Enkele minuten voor de fatale ramp zagen de ingenieurs dat er een hoop data niet meer werd doorgestuurd. Drie minuten later stopte de data volledig. Ook op de radar was er van Columbia geen spoor meer. Ex-astronaut Charlie Hobaugh probeerde vanuit het vluchtcentrum tevergeefs contact te maken met het ruimteveer. 'Columbia, Houston, UHF comm. check,' zei hij elke 15 tot 30 seconden. Er kwam geen antwoord. Op datzelfde ogenblik zagen duizenden mensen in Texas hoe het ruimteveer uiteenviel. Enkele minuten later gaf het Cain het bevel de deuren van het vluchtcentrum te sluiten.

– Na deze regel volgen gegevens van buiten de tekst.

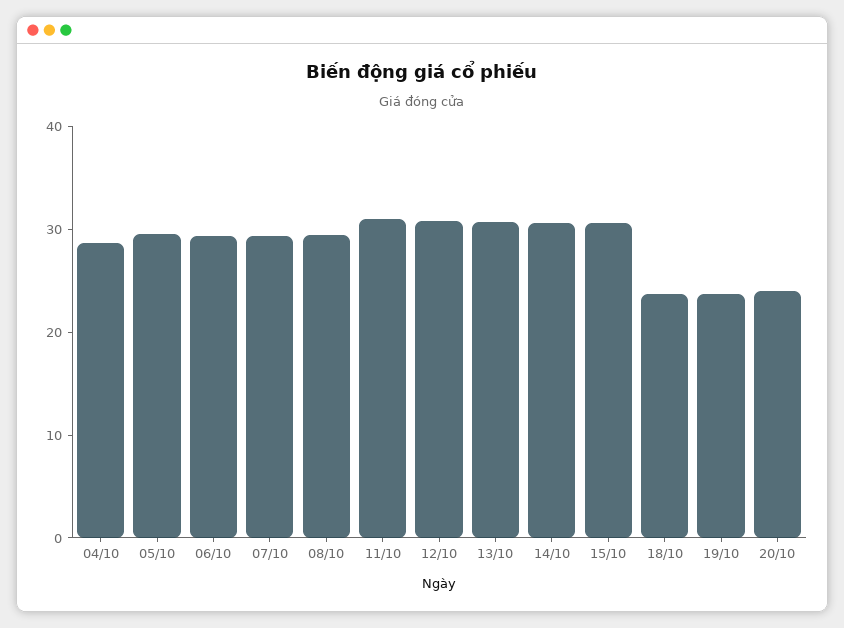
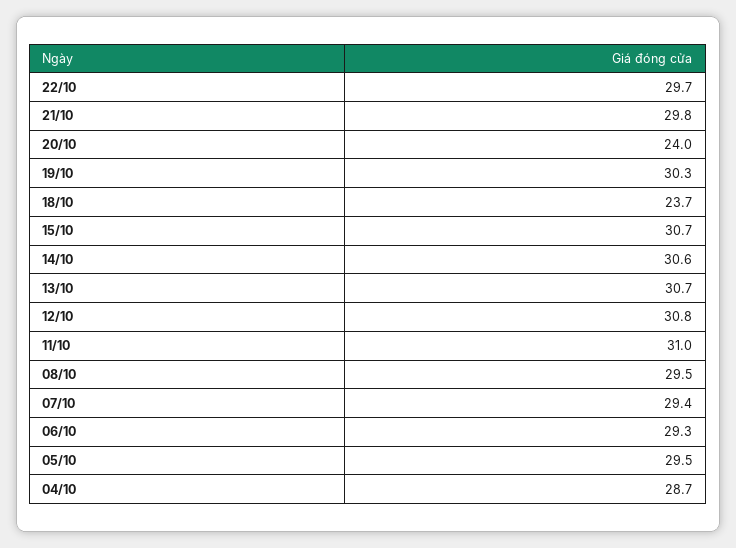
19/10: 24 -> 30.3
22/10: none -> 29.7
21/10: none -> 29.8

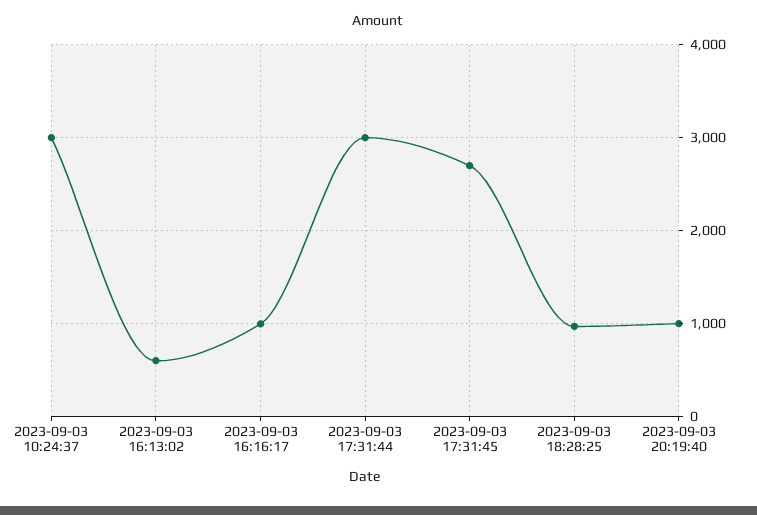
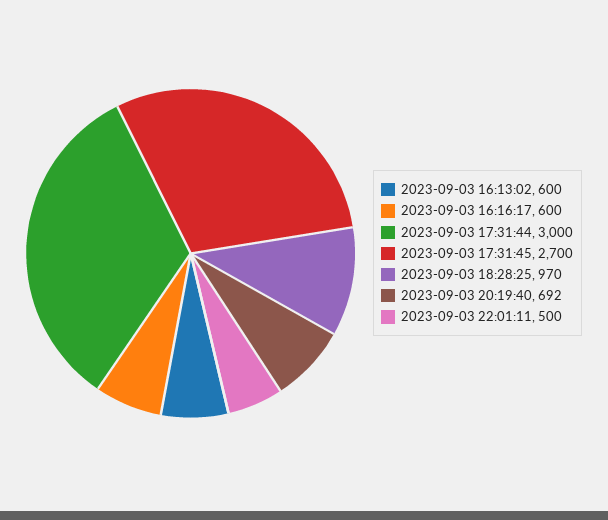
2023-09-03 10:24:37: 3000 -> none
2023-09-03 16:16:17: 1000 -> 600
2023-09-03 20:19:40: 1000 -> 692
2023-09-03 22:01:11: none -> 500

Een onderzoek later dat jaar wees uit dat een stuk isolatieschuim inderdaad de oorzaak was van het ongeval. Het stuk, ter grootte van een brieventas, sloeg in op de linkervleugel en beschadigde zo delen van het hitteschild. Bij de terugkeer in de dampkring liep de temperatuur rond en in de linkervleugel zo hoog op, dat die desintegreerde. De shuttle raakte instabiel en viel vervolgens volledig uit elkaar.
De ramp met de Columbia noopte toenmalig president George W. Bush om de ruimteveren uit de vaart te halen. STS-135 was de laatste missie van het spaceshuttleprogramma. De Atlantis werd op 8 juli 2011 gelanceerd en landde op 21 juli.